The film begins with the church father Amalan lecturing the young man David (Vamsi) on what we should do to become a priest. David enters the seminary to become a church priest but he falls under the spell of the church singer Nivedita. Amalan then warns David to not lose focus on the spiritual life and tells him to choose church over the love if he wanted to become a priest. One day, Amalan gives Nivedita a love letter. When Amalan learns of it, David was forced to carry a cross like Jesus did as a punishment. Later, Nivedita tells him that he did a mistake and tells him her bitter past.

In the past, Nivedita was a carefree girl living with her father Muthupandi in a village. Muthupandi was a kind-hearted village chief who helped the poor and he was against caste discrimination, thus he had a lot of enemies. Nivedita and the Brahmin boy Bharathi were in love with each other whereas her uncle Kannan was deeply in love with Nivedita. Kannan then sacrificed his love for his niece and decided to secretly arrange their marriage. The day of the wedding, Muthupandi heavily wounded Kannan with his machete and threatened to kill him if they didn't stop the marriage, he then forced Kannan to marry Nivedita. After the marriage, Kannan was confined to bed, unable to walk, dependent on the help of Nivedita and felt bad for her. Kannan wanted to talk to Bharathi who was about to leave the village, Nivedita, therefore, decided to search for Bharathi. At the railway station, Nivedita saw him in a train. She then got on the moving train and she convinced Bharathi to talk with her husband. When they arrived at the home, Kannan succumbed to the injuries. The whole village started to talk ill about Nivedita and Bharathi's relationship, Muthupandi felt so embarrassed at that moment, so they have no choice but to leave the place. At the railway station, frustrated and in tears, Bharathi wanted to die but Nivedita reasoned him and got on a train leaving him alone. She travelled to Chennai in order to find a job and became a church singer.

Back to the present, Nivedita goes back to the village with David.
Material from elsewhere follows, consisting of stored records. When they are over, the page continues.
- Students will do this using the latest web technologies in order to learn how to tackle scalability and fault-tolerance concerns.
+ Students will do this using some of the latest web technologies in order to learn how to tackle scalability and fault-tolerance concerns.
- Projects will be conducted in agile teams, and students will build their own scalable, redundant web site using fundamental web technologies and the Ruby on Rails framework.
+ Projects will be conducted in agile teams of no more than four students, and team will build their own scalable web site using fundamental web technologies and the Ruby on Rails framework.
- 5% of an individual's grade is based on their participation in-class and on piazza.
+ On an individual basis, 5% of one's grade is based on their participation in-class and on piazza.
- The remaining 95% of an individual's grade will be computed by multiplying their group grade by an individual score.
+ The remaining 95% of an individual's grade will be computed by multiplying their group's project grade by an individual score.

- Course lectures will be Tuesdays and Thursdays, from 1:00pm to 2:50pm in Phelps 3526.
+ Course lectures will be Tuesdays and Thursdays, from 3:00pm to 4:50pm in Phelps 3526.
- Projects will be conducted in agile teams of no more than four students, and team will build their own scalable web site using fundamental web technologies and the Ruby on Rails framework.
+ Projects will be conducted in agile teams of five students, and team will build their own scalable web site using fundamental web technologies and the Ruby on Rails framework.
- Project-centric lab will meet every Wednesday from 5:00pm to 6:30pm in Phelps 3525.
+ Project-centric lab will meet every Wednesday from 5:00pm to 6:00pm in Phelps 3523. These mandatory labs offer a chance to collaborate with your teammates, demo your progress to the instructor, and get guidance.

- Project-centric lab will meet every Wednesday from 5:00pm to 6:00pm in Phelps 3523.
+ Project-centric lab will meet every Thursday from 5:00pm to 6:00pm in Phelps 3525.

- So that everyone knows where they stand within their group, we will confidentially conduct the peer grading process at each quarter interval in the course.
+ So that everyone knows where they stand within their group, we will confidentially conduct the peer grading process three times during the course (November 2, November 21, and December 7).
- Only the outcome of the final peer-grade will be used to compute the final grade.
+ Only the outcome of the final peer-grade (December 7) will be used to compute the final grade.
At her return, the villagers insult Nivedita for bringing shame and dishonour upon her father. Nivedita apologises to her father Muthupandi, who is now taking care of Bharathi. When Nivetha left him, Bharathi felt sad and depressed, so he attempted to terminate his life. He jumped onto a moving train and became paralysed from the waist down. Muthupandi then apologises to his daughter for not understanding her. The film ends with David leaving the village for the church and Nivedita returning home with her father and her future husband Bharathi.

==Production==

After his growing popularity in character roles, Rajkiran signed to play the father role in Konji Pesalaam. R. Kaleeswaran, Professor in Public Culture Communication from Loyola College and also directed documentaries, wrote the story of the film and made his directorial debut. The film was shot Nagercoil and its surroundings, apart from Chennai, and the songs in Courtallam and Kerala.

==Soundtrack==
The soundtrack was composed by Ilaiyaraaja. The song "Ithuvarai Naan" is set in the raga Chandrakauns.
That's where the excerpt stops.